Le chef de l’Etat français a inauguré, dimanche dernier, à Douaumont un mémorial dédié aux 70 000 soldats musulmans morts pour la France, pendant la bataille de Verdun de 1916. Jacques Chirac leur a rendu hommage à l’occasion de la commémoration du 90e anniversaire de cette page de l’histoire, qui a fait quelque 300 000 morts français et allemands en pleine première Guerre Mondiale.

Louise Simondet

Un mémorial pour les musulmans tombés pour la France pendant la première Guerre Mondiale… Le ministre délégué aux Anciens combattants, Hamlaoui Mekachera, l’avait annoncé comme l’un des temps forts de sa politique pour l’année 2006. Jacques Chirac l’a exaucé… Lors des commémorations nationales du 90e anniversaire de la bataille de Verdun (Meuse) de 1916, le chef de l’Etat a inauguré dans ce haut lieu symbolique, où s’est déroulé l’une des plus grandes et meurtrières batailles du XXe siècle (300 000 morts), un mémorial dédié aux 70 000 combattants musulmans « morts pour la France ». « Avant nous n’avions rien pour honorer la mémoire de ces combattants. Les chrétiens ont une stèle, les juifs aussi. Nous, nous n’avions qu’une stèle qui avait été posée dans les années 80 à l’initiative la Mosquée de Paris. Mais aucune reconnaissance de l’Etat. Ce mémorial, c’est une reconnaissance pour tous les musulmans de France », commente-t-on à la Mosquée de Paris, contactée par Afrik.com. Désormais, la seconde religion de France a sa place dans la nécropole de Douaumont.

Une cérémonie symbolique

« C’était très émouvant. Des anciens combattants de la guerre 14-18 étaient présents. Quatre-vingt dix ans après », note un membre de la Mosquée de Paris. Le Président de la République, entouré de la ministre de la Défense, Michèle Alliot-Marie, du secrétaire d’Etat aux Anciens combattants, Hamlaoui Mekachera, du président de l’Assemblée nationale, Jean-Louis Debré, et de celui du Sénat, Christian Poncelet et du président du Conseil français du culte musulman, Dalil Boubakeur [[<*> Egalement Recteur de la Mosquée de Paris]], a rendu hommage à ces soldats venus du Maghreb, d’Afrique sub-saharienne et de Madagascar, enrôlés sous l’uniforme français.

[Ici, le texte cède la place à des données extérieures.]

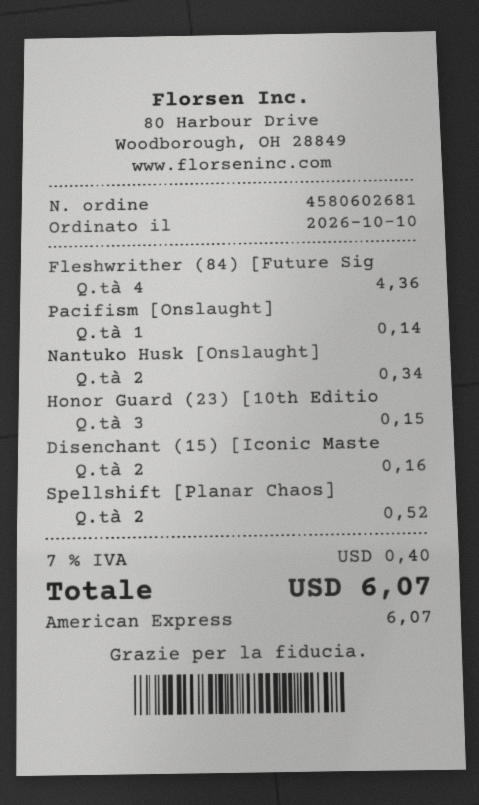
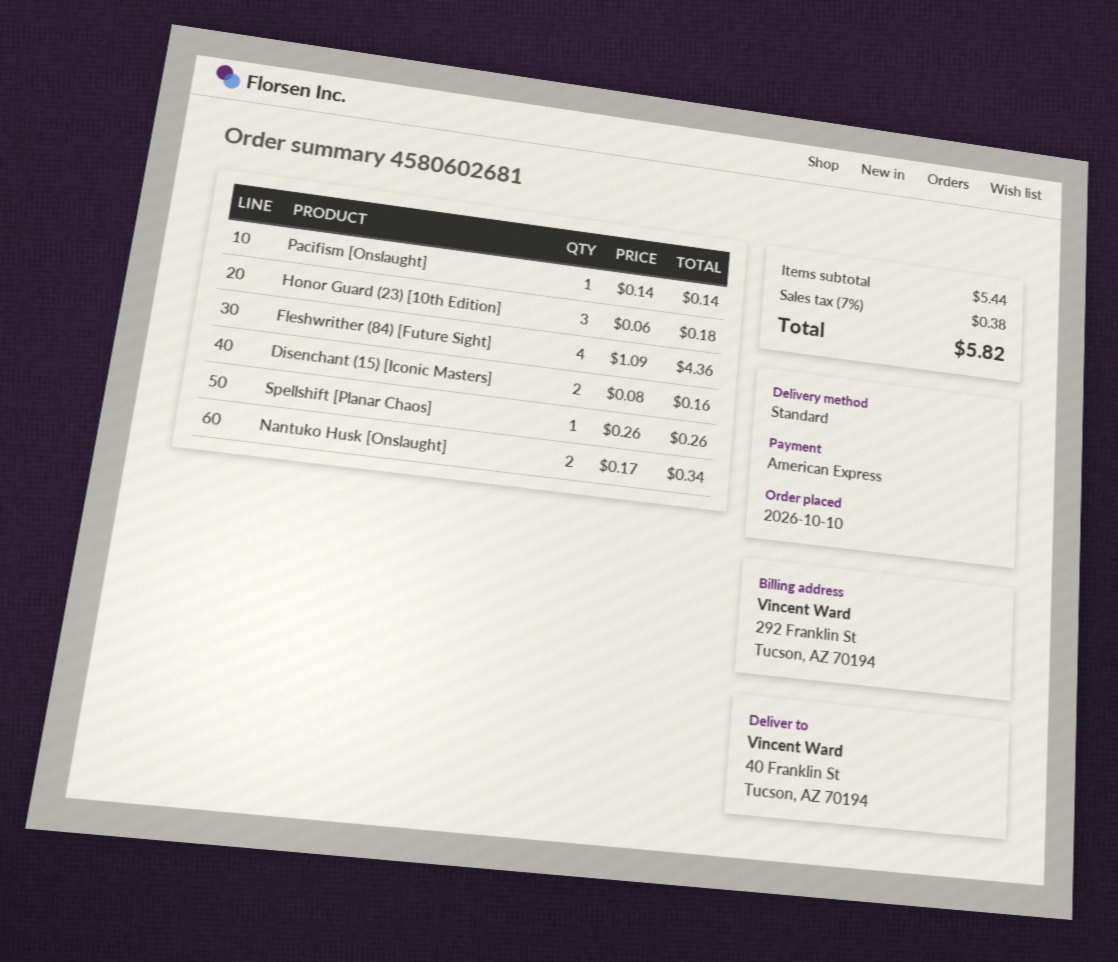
Honor Guard (23) [10th Editio: 3 for 0.15 -> 3 for 0.18
Spellshift [Planar Chaos]: 2 for 0.52 -> 1 for 0.26
tax: 7% = 0.40 -> 7% = 0.38
total: 6.07 -> 5.82

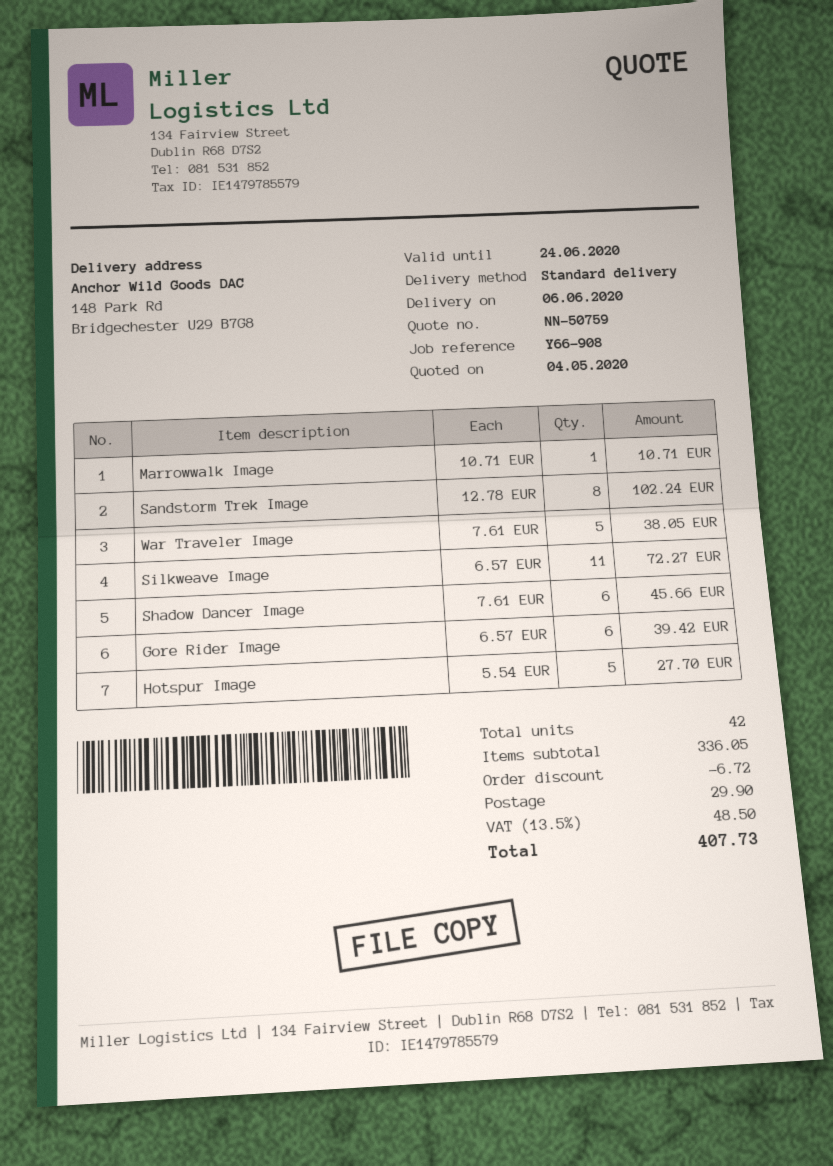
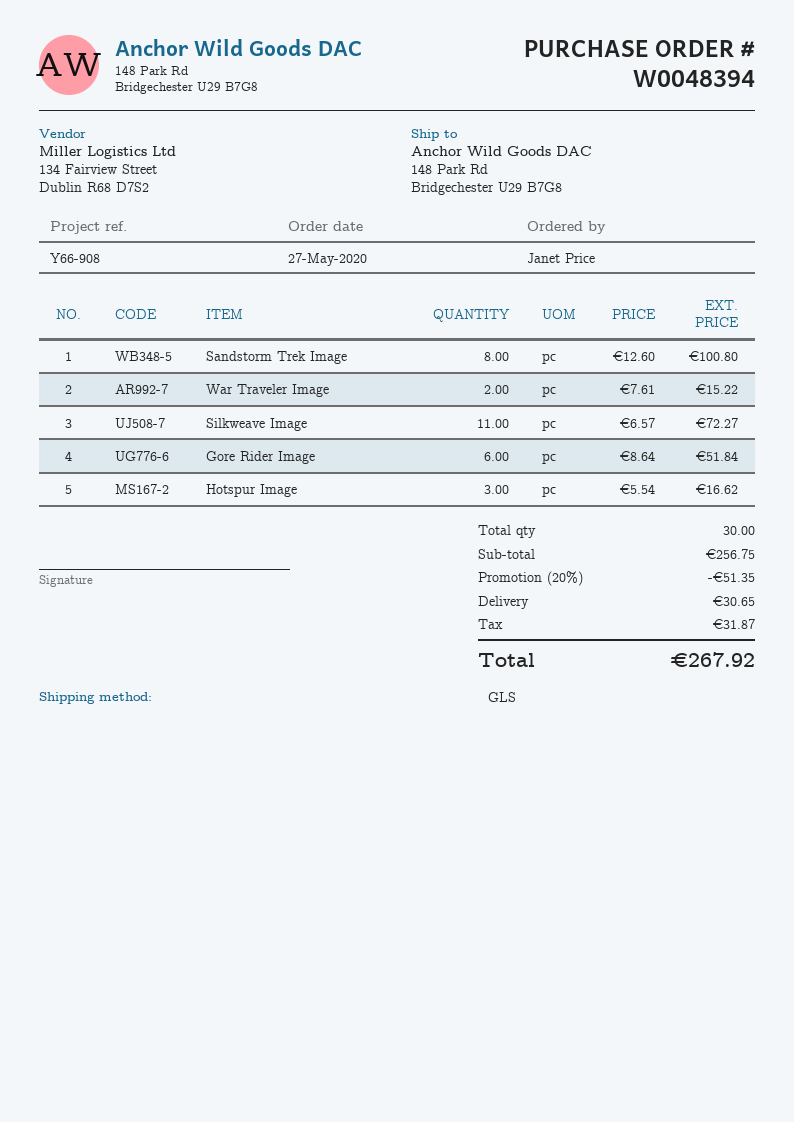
shipping method: standard -> GLS
Marrowwalk Image: 1 x 10.71 = 10.71 -> none
Sandstorm Trek Image: 8 x 12.78 = 102.24 -> 8 x 12.60 = 100.80
War Traveler Image: 5 x 7.61 = 38.05 -> 2 x 7.61 = 15.22
Shadow Dancer Image: 6 x 7.61 = 45.66 -> none
Gore Rider Image: 6 x 6.57 = 39.42 -> 6 x 8.64 = 51.84
Hotspur Image: 5 x 5.54 = 27.70 -> 3 x 5.54 = 16.62
total quantity: 42 -> 30
subtotal: 336.05 -> 256.75
discount: 6.72 -> 51.35
shipping: 29.90 -> 30.65
tax: 48.50 -> 31.87
total: 407.73 -> 267.92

« Enfants de France tombés à Verdun, hommes de toutes conditions et de toutes convictions, mais français d’abord dans l’épreuve, je m’incline aujourd’hui devant vous au nom de la Nation », a proclamé, solennellement, Jacques Chirac, devant un parterre de plusieurs milliers de personnes. Le Président a ensuite dévoilé la plaque inaugurale de ce mausolée et a rappelé que des hommes de « toutes les conditions, toutes les opinions, toutes les religions, toutes les provinces et de toutes les origines », ont participé à la bataille. Et de souligner, en évoquant la mémoire des 70 000 combattants musulmans tombés à Verdun : « L’armée de Verdun, c’était l’armée du peuple, et tout le peuple y prenait sa place. C’était la France dans sa diversité ».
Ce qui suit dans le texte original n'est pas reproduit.